-------- Input data

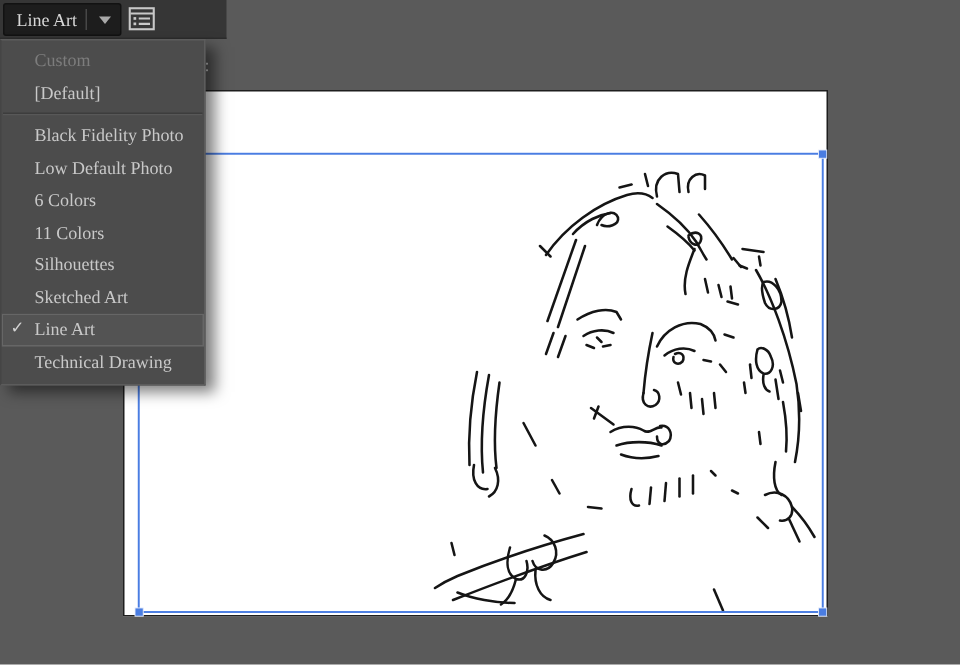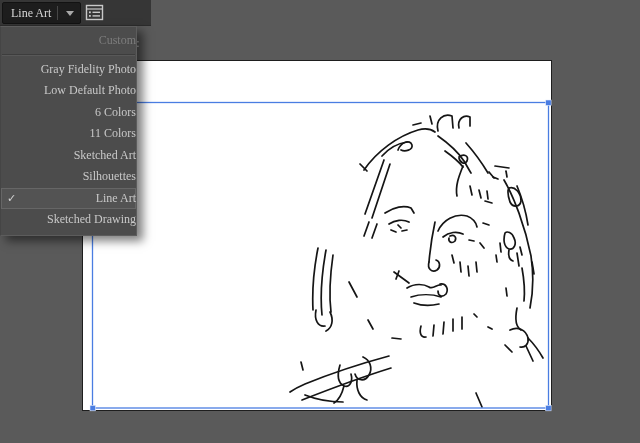--- a/index.html
+++ b/index.html
@@ -34,7 +34,7 @@
   
   .menu{position:absolute;left:0;top:26px;width:137px;box-sizing:border-box;background:var(--menu-bg,#4c4c4c);
         border:1px solid #5c5c5c;border-left-color:#454545;padding:3px 0 4px;
-        box-shadow:6px 5px 9px rgba(0,0,0,0.5);z-index:5;text-align:right;}
+        box-shadow:6px 5px 9px rgba(0,0,0,0.5);z-index:5;}
   .menu-item{position:relative;height:21.5px;line-height:21.5px;padding-left:22px;
              font-size:12px;color:#c9c9c9;white-space:nowrap;cursor:default;}
   .menu-item.disabled{color:#7d7d7d;}

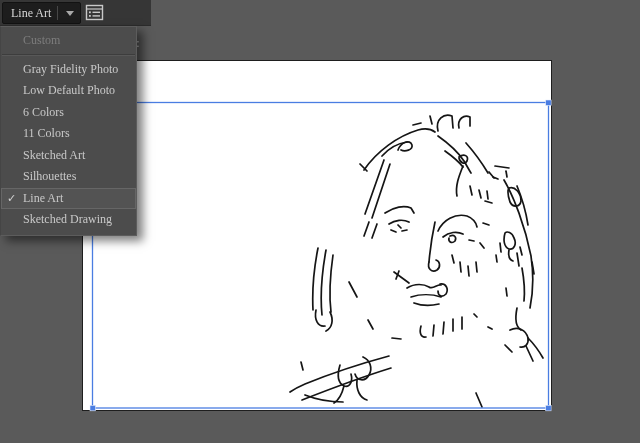--- a/index.html
+++ b/index.html
@@ -170,6 +170,7 @@
 
   <div class="menu" id="preset-menu">
       <div class="menu-item disabled"><span>Custom</span></div>
+      <div class="menu-item"><span>[Default]</span></div>
       <div class="menu-sep"></div>
       <div class="menu-item"><span>Gray Fidelity Photo</span></div>
       <div class="menu-item"><span>Low Default Photo</span></div>

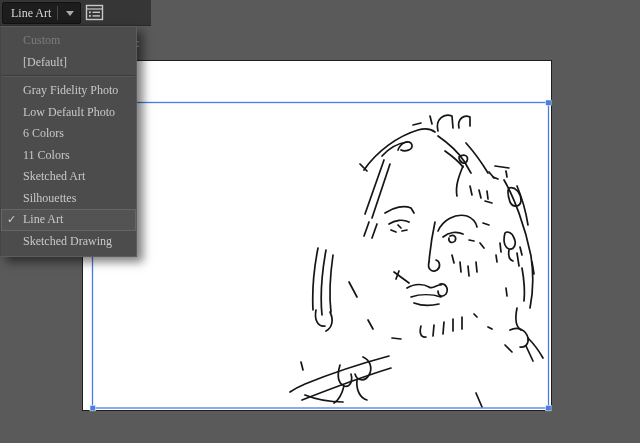--- a/index.html
+++ b/index.html
@@ -172,7 +172,7 @@
       <div class="menu-item disabled"><span>Custom</span></div>
       <div class="menu-item"><span>[Default]</span></div>
       <div class="menu-sep"></div>
-      <div class="menu-item"><span>Gray Fidelity Photo</span></div>
+      <div class="menu-item"><span>Black Fidelity Photo</span></div>
       <div class="menu-item"><span>Low Default Photo</span></div>
       <div class="menu-item"><span>6 Colors</span></div>
       <div class="menu-item"><span>11 Colors</span></div>

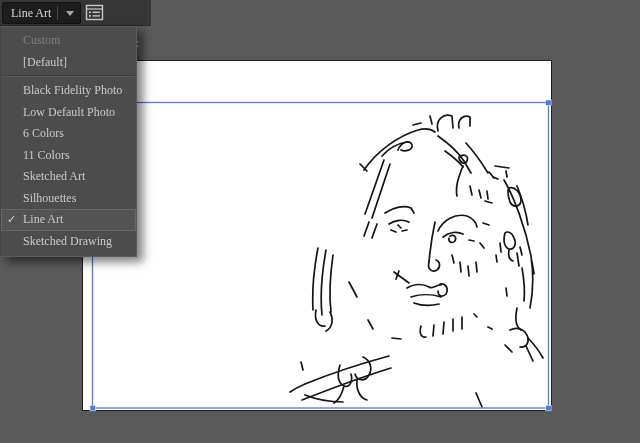--- a/index.html
+++ b/index.html
@@ -176,8 +176,8 @@
       <div class="menu-item"><span>Low Default Photo</span></div>
       <div class="menu-item"><span>6 Colors</span></div>
       <div class="menu-item"><span>11 Colors</span></div>
+      <div class="menu-item"><span>Silhouettes</span></div>
       <div class="menu-item"><span>Sketched Art</span></div>
-      <div class="menu-item"><span>Silhouettes</span></div>
       <div class="menu-item selected"><span class="check">✓</span><span>Line Art</span></div>
       <div class="menu-item"><span>Sketched Drawing</span></div>
     </div>

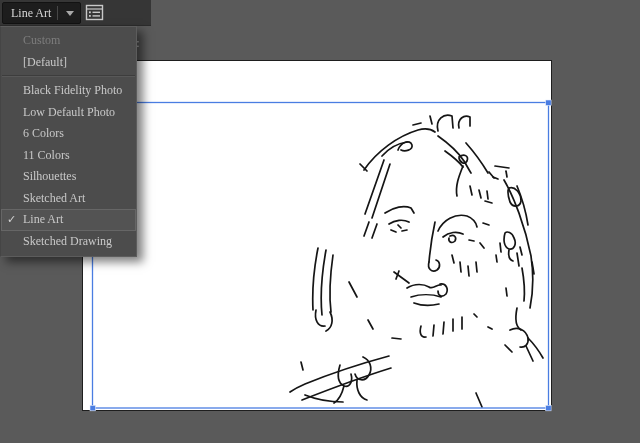--- a/index.html
+++ b/index.html
@@ -179,7 +179,7 @@
       <div class="menu-item"><span>Silhouettes</span></div>
       <div class="menu-item"><span>Sketched Art</span></div>
       <div class="menu-item selected"><span class="check">✓</span><span>Line Art</span></div>
-      <div class="menu-item"><span>Sketched Drawing</span></div>
+      <div class="menu-item"><span>Technical Drawing</span></div>
     </div>
 
 </div>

----------------

Exercise objective. How many lines in the records above contain the word "Fidelity"? Reply with the number and nothing more.

Response to this task. 3